JK-L : Tout le monde, en fait, même si ça m’étonne toujours ! Peu de gens peuvent résister à ce petit supplément d’âme qui imprègne toutes les créations. Une interaction et une reconnaissance se nouent entre la personne qui porte le bijou et l’animal. Sans oublier cette nature sauvage qui pousse à exprimer son âme à travers un bijou. Nos créateurs ne sont pas sous les feux de la rampe. Avant d’être directrice de la création, j’ai moi-même été dans la peau d’une créatrice anonyme chez Cartier pendant vingt ans. Il m’est déjà arrivé d’être envahie par l’émotion en croisant quelqu’un arborant l’une de mes créations des années plus tard. Car cette personne avait lu et complété à sa manière l’histoire que j’avais écrite. Et cette superposition est toujours source d’échanges intéressants.

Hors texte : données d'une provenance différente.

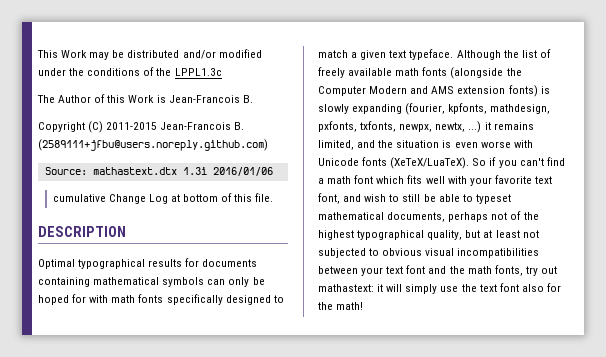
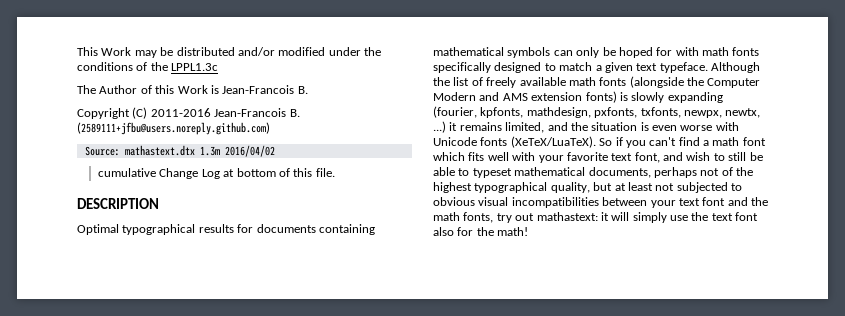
[106,122,158,130] 2011-2015 -> [150,108,211,117] 2011-2016
[182,167,273,176] 1.3i 2016/01/06 -> [199,145,275,157] 1.3m 2016/04/02

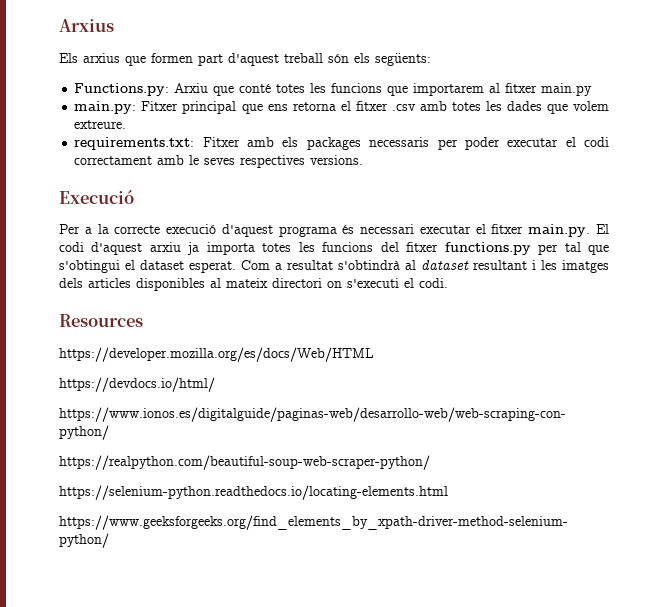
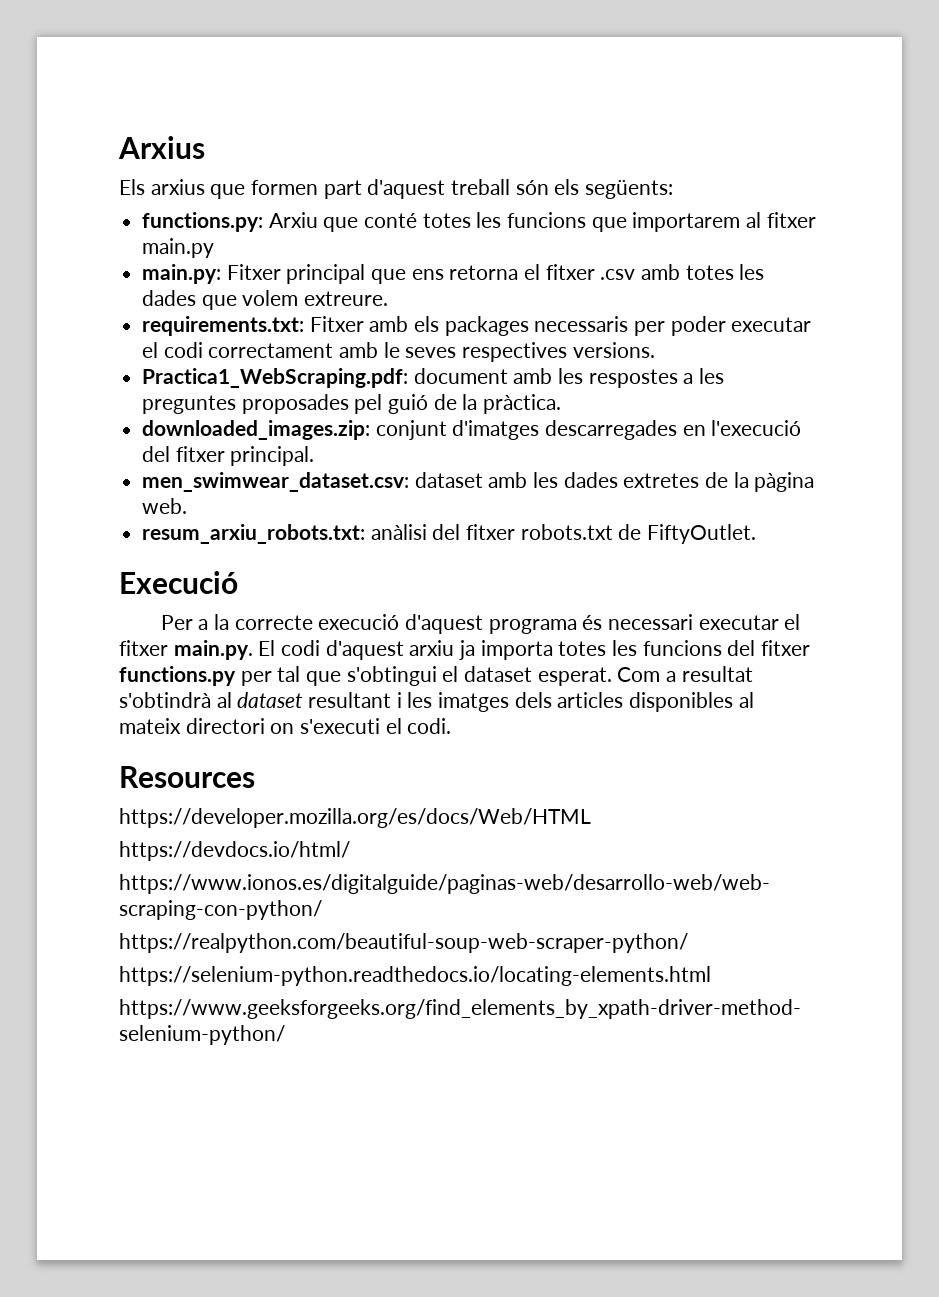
[74,83,170,96] Functions.py: -> [142,212,264,232] functions.py:
(364, 160) none -> [142,368,725,388] [142,394,562,414] [142,420,802,440] [142,446,315,466] [142,472,815,492] [142,498,188,514] [142,524,757,544] // Practica1_WebScraping.pdf: document amb les respostes a les preguntes proposades pel guió de la pràctica. // downloaded_images.zip: conjunt d'imatges descarregades en l'execució del fitxer principal. // men_swimwear_dataset.csv: dataset amb les dades extretes de la pàgina web. // resum_arxiu_robots.txt: anàlisi del fitxer robots.txt de FiftyOutlet.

Comme pour cette création autour d’un serpent que j’avais imaginée portée par un tout autre type de personne que celui de la femme douce, spirituelle et très intelligente qui se trouvait devant moi mais où la symbiose était tellement parfaite que j’en ai eu les larmes aux yeux.

L’O : Nous évoquons des significations plus profondes et un jeu de cache-cache subtil, mais pour ce qui est des bijoux très imposants, impossibles à ignorer, quel est le rôle de la discrétion dans la haute joaillerie ?

JK-L : Bonne question ! Cartier applique la philosophie du rien de trop. Notre mission consiste à laisser parler les pierres, déjà très expressives par nature. L’objectif n’est donc pas de les étouffer dans des créations trop pompeuses. D’où ce jeu de trompe-l’œil et de camouflage. Prenons par exemple le collier Mochelys : à première vue, il se compose d’un feuillage élégant, mais en y regardant de plus près, on découvre qu’il dissimule une tortue, qui se transforme aussi en broche. De nouveau une histoire multicouche. Je pense que cette subtilité, née d’un savoir- faire hors du commun, fait office d’antidote poétique à toute forme d’ostentation. Dans cette superposition se cache aussi la modernité de Cartier : un œil attentif peut lire entre les lignes de chaque bijou le reflet du monde qui nous entoure. Le bracelet- bague "La panthère jaillissante", par exemple, est une première en soi : sa réalisation relève de la prouesse technique, mais il est de notre devoir de repousser les limites de la haute joaillerie. Les femmes ont, en effet, de nouvelles aspirations et ne portent plus les bijoux de la même manière ni pour les mêmes raisons. C’est une part de poésie qu’il nous incombe d’intégrer dans l’histoire de Cartier au sens large.